[Before-and-after page screenshots]
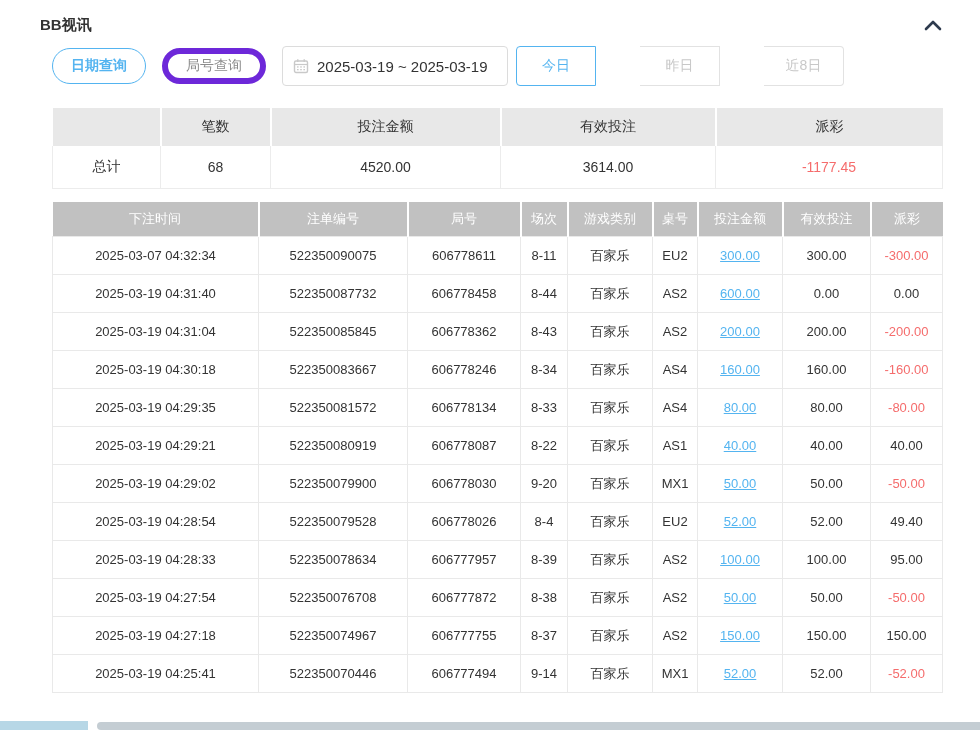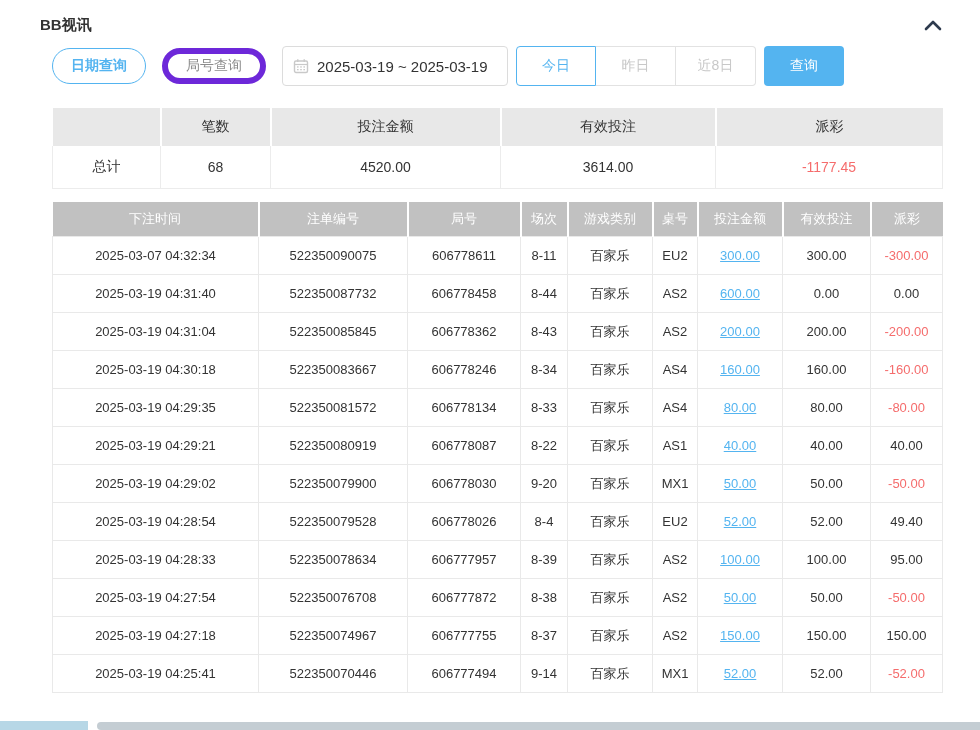--- a/index.html
+++ b/index.html
@@ -16,21 +16,21 @@
   
   .filter-row { display:flex; align-items:center; margin-top:8px; height:40px; }
   .pill { height:36px; padding:0 18px; border-radius:18px; background:#fff;
     font-size:14px; cursor:pointer; }
   .pill-active { border:1px solid #54b4f0; color:#54b4f0; font-weight:bold; margin-right:16px; }
   .pill-plain { border:6px solid #6d28d9; color:#8c8c8c; margin-right:16px; }
   .date-box { display:flex; align-items:center; height:40px; width:226px;
     border:1px solid #dcdcdc; border-radius:4px; padding:0 10px; cursor:pointer; background:#fff; }
   .date-box .cal { margin-right:8px; display:flex; }
   .date-box .date-text { font-size:15px; color:#333; white-space:nowrap; }
-  .segmented { display:flex; margin-left:8px; height:40px; }
+  .segmented { display:flex; margin-left:8px; height:40px;gap:44px; }
   .seg { width:80px; height:40px; background:#fff; font-size:14px; cursor:pointer;
     border:1px solid #e2e2e2; border-left:none; color:#c8c8c8; }
   .seg:last-child { border-radius:0 4px 4px 0; }
   .seg-active { border:1px solid #54b4f0 !important; color:#54b4f0; border-radius:4px 0 0 4px; }
   .search-btn { margin-left:8px; width:80px; height:40px; background:#54b4f0; color:#fff;
     border:none; border-radius:4px; font-size:14px; cursor:pointer; }
 
   
   .summary-table { width:100%; border-collapse:collapse; table-layout:fixed; margin-top:22px; }
   .summary-table th { background:#e8e8e8; height:38px; font-size:14px; font-weight:400;
@@ -88,21 +88,20 @@
           </g>
         </svg>
       </span>
       <span class="date-text">2025-03-19 ~ 2025-03-19</span>
     </div>
     <div class="segmented" id="quick-group">
         <button class="seg seg-active">今日</button>
         <button class="seg">昨日</button>
         <button class="seg">近8日</button>
       </div>
-    <button class="search-btn">查询</button>
   </div>
 
   <table class="summary-table">
     <colgroup>
       <col style="width:108px">
         <col style="width:110px">
         <col style="width:230px">
         <col style="width:215px">
         <col>
     </colgroup>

WORK ITEM -> With the line that contains "border:1px solid #e2e2e2;" as your start, reproduce the data above exactly through its last line, and nothing before that start.

RESULT OF THIS TASK ->
     border:1px solid #e2e2e2; border-left:none; color:#c8c8c8; }
   .seg:last-child { border-radius:0 4px 4px 0; }
   .seg-active { border:1px solid #54b4f0 !important; color:#54b4f0; border-radius:4px 0 0 4px; }
   .search-btn { margin-left:8px; width:80px; height:40px; background:#54b4f0; color:#fff;
     border:none; border-radius:4px; font-size:14px; cursor:pointer; }
 
   
   .summary-table { width:100%; border-collapse:collapse; table-layout:fixed; margin-top:22px; }
   .summary-table th { background:#e8e8e8; height:38px; font-size:14px; font-weight:400;
@@ -88,21 +88,20 @@
           </g>
         </svg>
       </span>
       <span class="date-text">2025-03-19 ~ 2025-03-19</span>
     </div>
     <div class="segmented" id="quick-group">
         <button class="seg seg-active">今日</button>
         <button class="seg">昨日</button>
         <button class="seg">近8日</button>
       </div>
-    <button class="search-btn">查询</button>
   </div>
 
   <table class="summary-table">
     <colgroup>
       <col style="width:108px">
         <col style="width:110px">
         <col style="width:230px">
         <col style="width:215px">
         <col>
     </colgroup>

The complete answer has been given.